Il existe entre le Canada et les États-Unis une bibliothèque qui est traversée par la frontière. Une porte donne sur le Canada, une autre sur les États-Unis, mais, une fois qu’on est à l’intérieur, la frontière n’est plus qu’une ligne noire sur le sol. Après le décret 13769, promulgué par le président Trump en 2017, qui interdit l’entrée sur le territoire américain des ressortissants de dix pays musulmans, de nombreuses familles furent coupées en deux par la frontière canado-états-unienne. Le seul lieu où elles pouvaient encore se réunir était cette bibliothèque, la Haskell Free Library. La moitié états-unienne entrait par la porte des États-Unis, la moitié canadienne par la porte du Canada et elles se rencontraient dans les salles de lecture, qui bruissaient alors du son des retrouvailles. Les bibliothécaires laissaient faire. Ce bruit-là, de joie et de pleurs, personne n’aurait songé à l’interdire. (2)

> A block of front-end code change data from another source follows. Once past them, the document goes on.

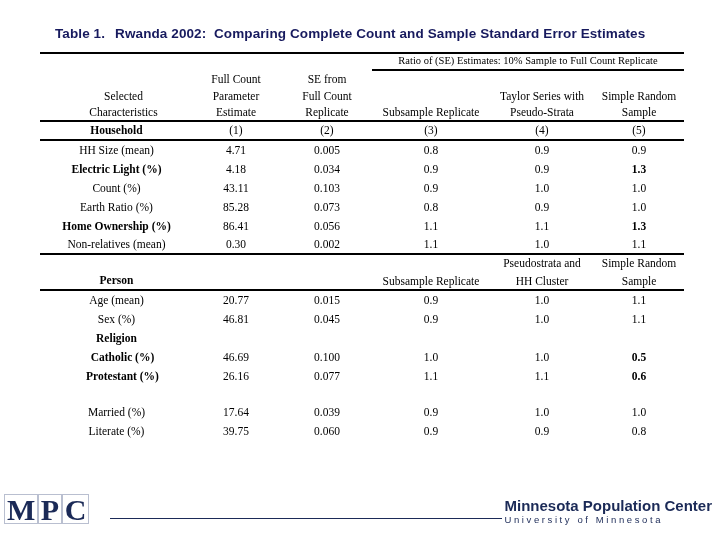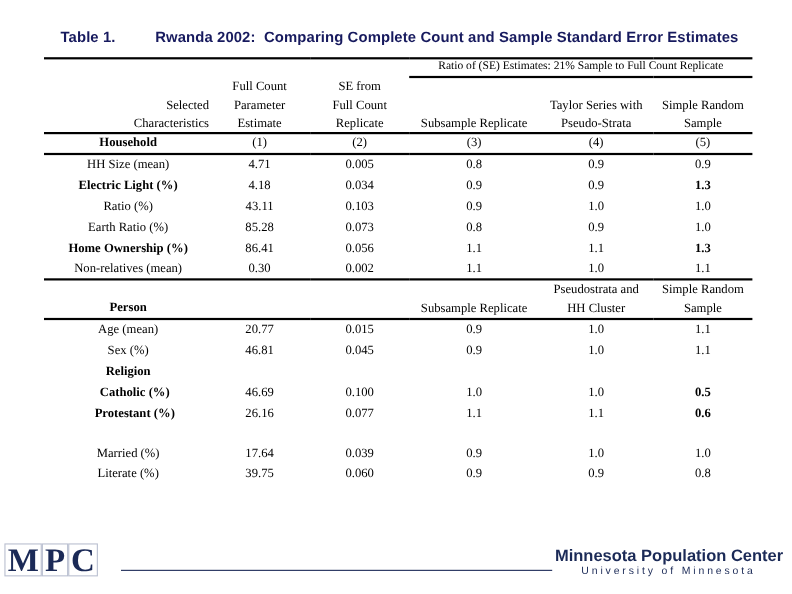--- a/index.html
+++ b/index.html
@@ -20,21 +20,21 @@
     position: absolute;
     left: 55px;
     top: 26px;
     font-family: "Liberation Sans", "DejaVu Sans", sans-serif;
     font-weight: bold;
     font-size: 13.5px;
     letter-spacing: 0.1px;
     color: #171a5e;
     white-space: pre;
   }
-  #slide-title .tbl-num { margin-right: 36px; }
+  #slide-title .tbl-num { margin-right: 10px; }
 
   
   #table-wrap {
     position: absolute;
     left: 40px;
     top: 52px;
     width: 644px;
   }
   table.tbl {
     border-collapse: collapse;
@@ -81,21 +81,21 @@
     white-space: nowrap;
   }
   .spanner-cell { border-bottom: 2.2px solid #000; }
 
   .hdr-line {
     display: block;
     text-align: center;
     white-space: nowrap;
     padding: 1px 0;
   }
-  .hdr-line.left { text-align: right; padding-left: 5px; margin-left: 12px; }
+  .hdr-line.left { text-align: center; padding-left: 5px; margin-left: 12px; }
 
   td.under-thick { border-bottom: 2.4px solid #000; }
 
   .rowh { height: 19px; }
   .rowh-tight { height: 17px; }
 
   
   #footer-logo-mpc {
     position: absolute;
     left: 4px;
@@ -119,21 +119,21 @@
     left: 110px;
     top: 518px;
     width: 392px;
     height: 1.3px;
     background: #1b2a57;
   }
   #footer-logo-umn {
     position: absolute;
     right: 8px;
     top: 497px;
-    text-align: center;
+    text-align: left;
     color: #1b2a57;
     font-family: "Liberation Sans", "DejaVu Sans", sans-serif;
   }
   #footer-logo-umn .l1 {
     font-weight: bold;
     font-size: 15px;
     line-height: 17px;
     white-space: nowrap;
   }
   #footer-logo-umn .l2 {
@@ -159,21 +159,21 @@
         <col class="c-4">
         <col class="c-5">
   </colgroup>
   <tbody>
 
     <tr class="r-head-top">
       <td></td>
       <td></td>
       <td></td>
       <td colspan="3" class="spanner-cell">
-        <span class="spanner">Ratio of (SE) Estimates: 21% Sample to Full Count Replicate</span>
+        <span class="spanner">Ratio of (SE) Estimates: 10% Sample to Full Count Replicate</span>
       </td>
     </tr>
 
     <tr class="rowh-tight">
       <td></td>
       <td>
             <span class="hdr-line">Full Count</span>
           </td>
       <td>
             <span class="hdr-line">SE from</span>
@@ -287,21 +287,21 @@
           </td>
       <td>
             <span class="cell">0.9</span>
           </td>
       <td>
             <span class="cell b">1.3</span>
           </td>
     </tr>
     <tr class="rowh">
       <td>
-            <span class="cell lbl">Ratio (%)</span>
+            <span class="cell lbl">Count (%)</span>
           </td>
       <td>
             <span class="cell">43.11</span>
           </td>
       <td>
             <span class="cell">0.103</span>
           </td>
       <td>
             <span class="cell">0.9</span>
           </td>

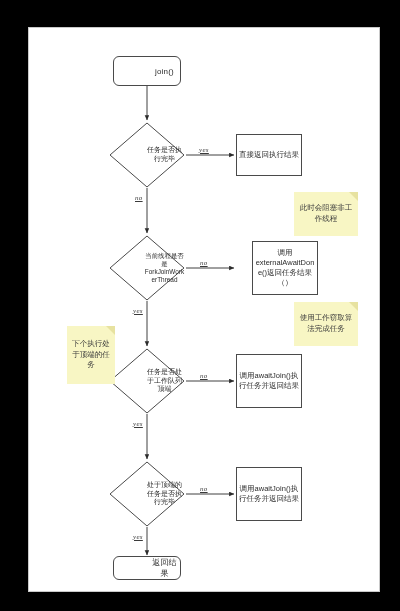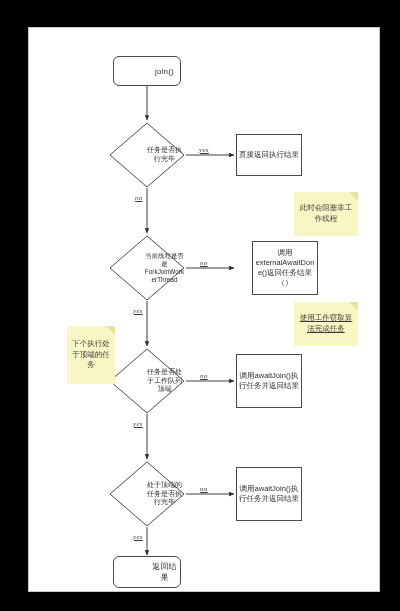--- a/index.html
+++ b/index.html
@@ -203,30 +203,30 @@
       <svg class="dia-shape" viewBox="0 0 76 66" xmlns="http://www.w3.org/2000/svg">
         <polygon points="38,1 75,33 38,65 1,33" fill="#ffffff" stroke="#4a4a4a" stroke-width="1"></polygon>
       </svg>
       <span class="dia-label">处于顶端的任务是否执行完毕</span>
     </div>
 
     <div class="node box-rect" style="left:207px; top:439px; width:66px; height:54px;">
       <span class="txt">调用awaitJoin()执行任务并返回结果</span>
     </div>
 
-    <div class="node box-round" style="left:84px; top:528px; width:68px; height:32px;">
+    <div class="node box-round" style="left:84px; top:528px; width:68px; height:24px;">
       <span class="txt">返回结果</span>
     </div>
 
     <div class="note" style="left:265px; top:164px; width:64px; height:44px;">
       <span class="fold"></span>
       <span class="ntxt">此时会阻塞非工作线程</span>
     </div>
 
-    <div class="note" style="left:265px; top:274px; width:64px; height:44px;text-decoration:underline;">
+    <div class="note" style="left:265px; top:274px; width:64px; height:44px;">
       <span class="fold"></span>
       <span class="ntxt">使用工作窃取算法完成任务</span>
     </div>
 
     <div class="note" style="left:30px; top:298px; width:48px; height:58px;margin-left:8px;">
       <span class="fold"></span>
       <span class="ntxt">下个执行处于顶端的任务</span>
     </div>
 
     <div class="edge-label" style="left:170px; top:118px;">yes</div>

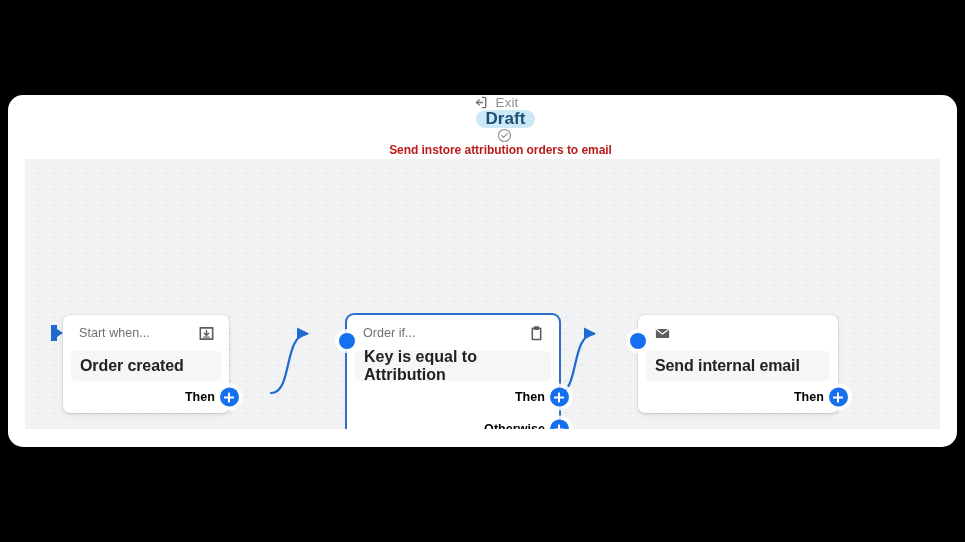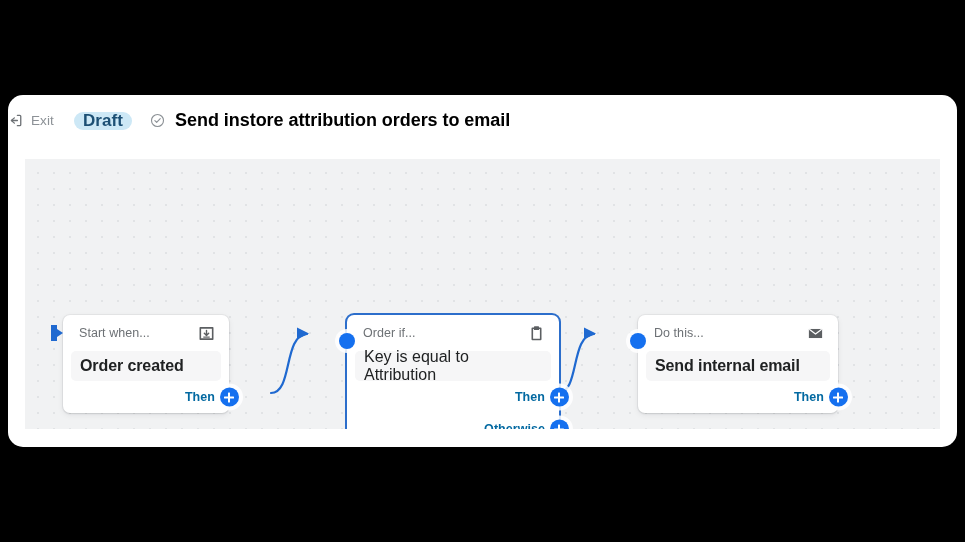--- a/index.html
+++ b/index.html
@@ -29,21 +29,23 @@
 
   
   .topbar {
     position: absolute;
     left: 0;
     top: 0;
     width: 949px;
     height: 51px;
     display: flex;
     align-items: center;
+    padding-left: 26px;
     box-sizing: border-box;
+    flex-direction: column;
   }
   .exit-btn {
     display: flex;
     align-items: center;
     gap: 8px;
     cursor: pointer;
   }
   .exit-icon {
     width: 15px;
     height: 15px;
@@ -68,23 +70,23 @@
   }
   .check-circle-icon {
     margin-left: 18px;
     width: 15px;
     height: 15px;
     display: block;
     color: #8c9196;
   }
   .flow-title {
     margin-left: 10px;
-    font-size: 18px;
+    font-size: 12px;
     font-weight: bold;
-    color: #000000;
+    color: #b91c1c;
     letter-spacing: -.05px;
   }
 
   
   .canvas {
     position: absolute;
     left: 17px;
     top: 64px;
     width: 915px;
     height: 270px;
@@ -144,34 +146,34 @@
     display: flex;
     align-items: center;
     padding: 0 9px;
     box-sizing: border-box;
   }
   .node-body-text {
     font-size: 16px;
     color: #202223;
   }
   .node-body-text.bold { font-weight: bold; letter-spacing: -.1px; }
-  .node-body-text.regular { font-weight: normal; }
+  .node-body-text.regular { font-weight: bold; }
 
   .port-row {
     height: 32px;
     display: flex;
     align-items: center;
     justify-content: flex-end;
     padding-right: 14px;
     box-sizing: border-box;
     position: relative;
   }
   .port-label {
     font-size: 12.5px;
-    color: #0369a1;
+    color: #000000;
     font-weight: bold;
     letter-spacing: .05px;
   }
 
   
   .plus-handle {
     position: absolute;
     width: 19px;
     height: 19px;
     border-radius: 50%;
@@ -310,21 +312,20 @@
       </div>
       <div class="port-row">
         <span class="port-label">Otherwise</span>
         <span class="plus-handle"></span>
       </div>
     </div>
 
     <div class="node" style="left:613px; top:156px; width:200px;">
       <span class="in-dot"></span>
       <div class="node-head">
-        <span class="node-head-label">Do this...</span>
         <span class="node-head-icon">
           <svg viewBox="0 0 18 18" width="17" height="17" fill="currentColor">
             <path d="M2 4.2h14v9.6H2z"></path>
             <path d="M2.4 4.6 9 9.6l6.6-5" fill="none" stroke="#ffffff" stroke-width="1.3" stroke-linejoin="round"></path>
           </svg>
         </span>
       </div>
       <div class="node-body">
         <span class="node-body-text bold">Send internal email</span>
       </div>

Lawrence Abu Hamdan: 45th Parallel from Vuk Dragojevic on Vimeo.

Bastien Gallet

Lawrence Abu Hamdan, Aux frontières de l’audible, exposition du 19 novembre 2023 au 14 avril 2024 au FRAC Franche-Comté, Besançon

(1) « Tracing the Sonic Image », entretien avec Zachary Cahill, Hannah В Higgins et W. J.T. Mitchell, Portable Gray, vol. 2, n°1, 2019. Ma traduction. 
(2) Cette histoire est racontée dans 45th Parallel (2022), une installation vidéo consacrée aux frontières et à certaines de leurs conséquences.